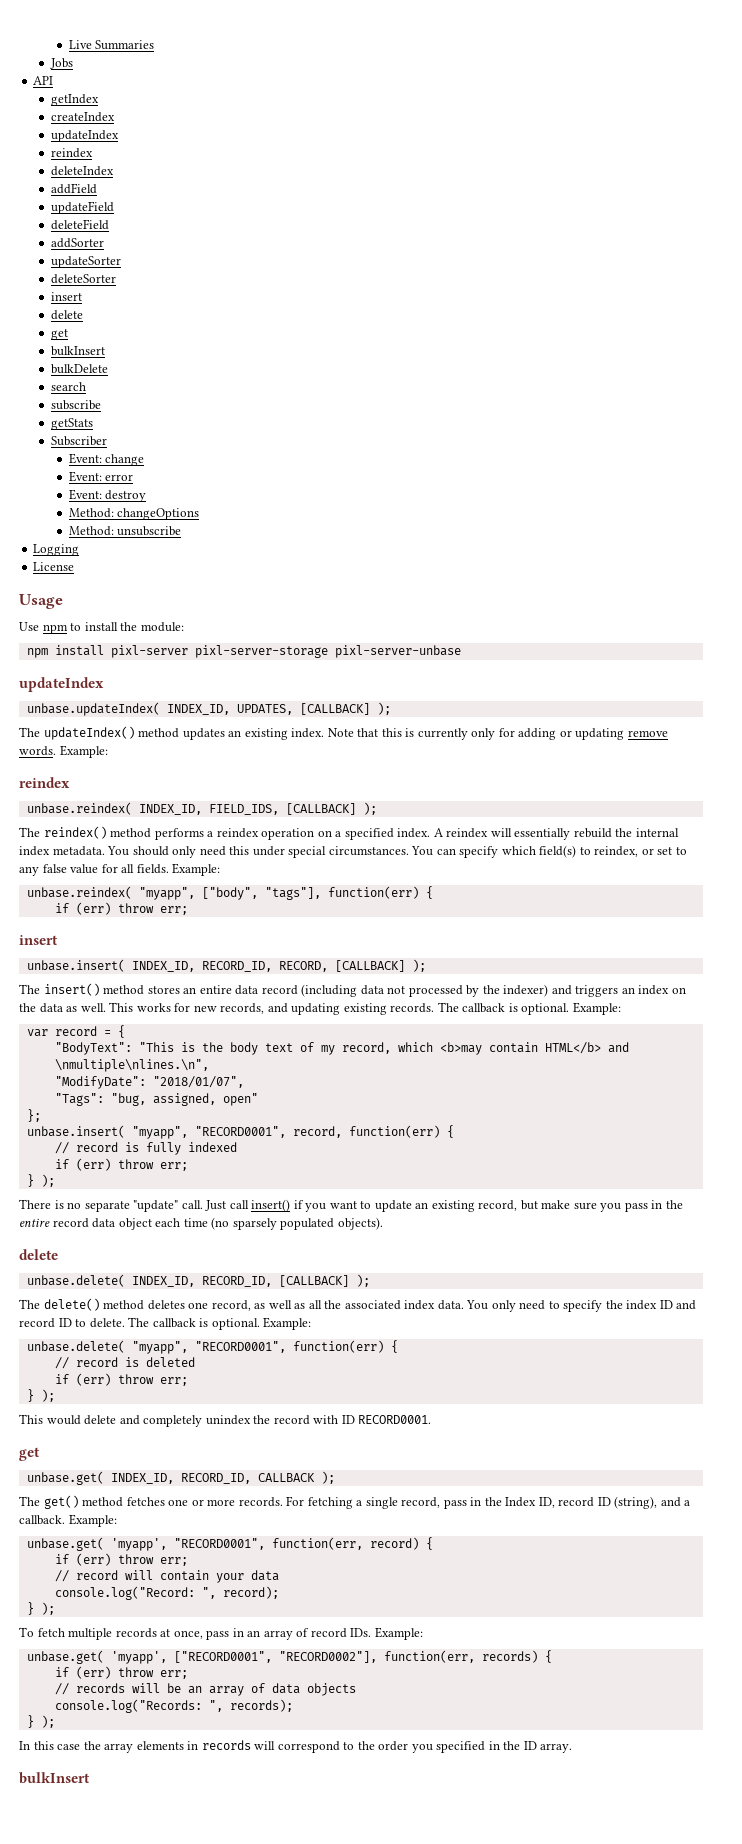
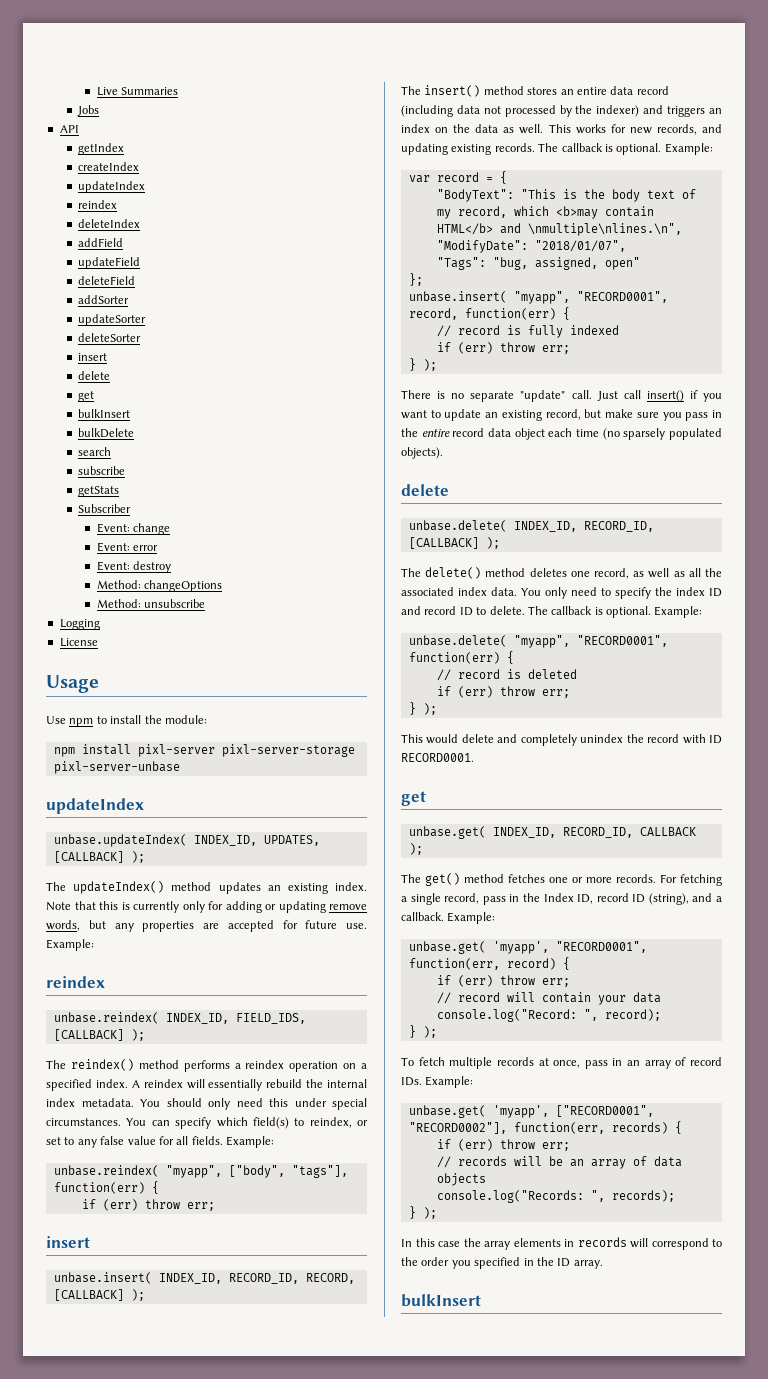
[19,746,56,756] words. -> [46,920,367,932] words, but any properties are accepted for future use.

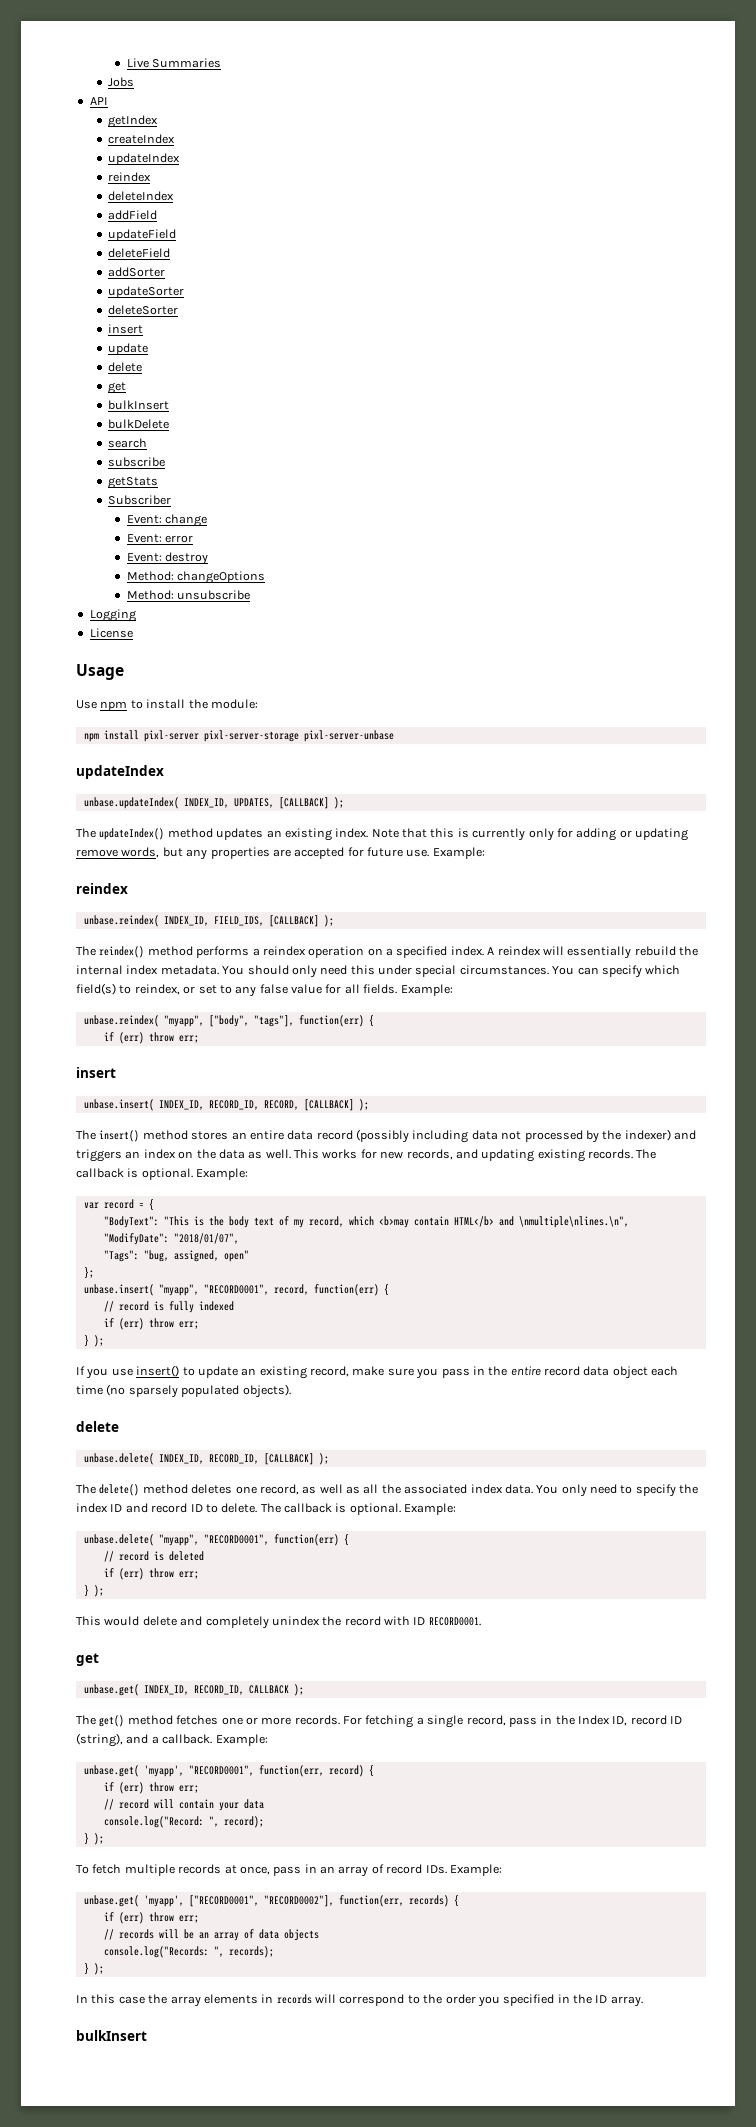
(108, 357) none -> [108,343,149,355] // update
[401,105,453,117] (including -> [356,1129,469,1143] (possibly including
[401,390,722,402] [401,410,427,419] There is no separate "update" call. Just call insert() if you want -> [76,1365,180,1379] If you use insert()
[584,409,602,418] but -> (349, 1371) none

-------

**YOUR ASSIGNMENT**
Copy every record above exactly, leaving out any pictures.

**TASK OUTPUT**
[19,746,56,756] words. -> [46,920,367,932] words, but any properties are accepted for future use.

(108, 357) none -> [108,343,149,355] // update
[401,105,453,117] (including -> [356,1129,469,1143] (possibly including
[401,390,722,402] [401,410,427,419] There is no separate "update" call. Just call insert() if you want -> [76,1365,180,1379] If you use insert()
[584,409,602,418] but -> (349, 1371) none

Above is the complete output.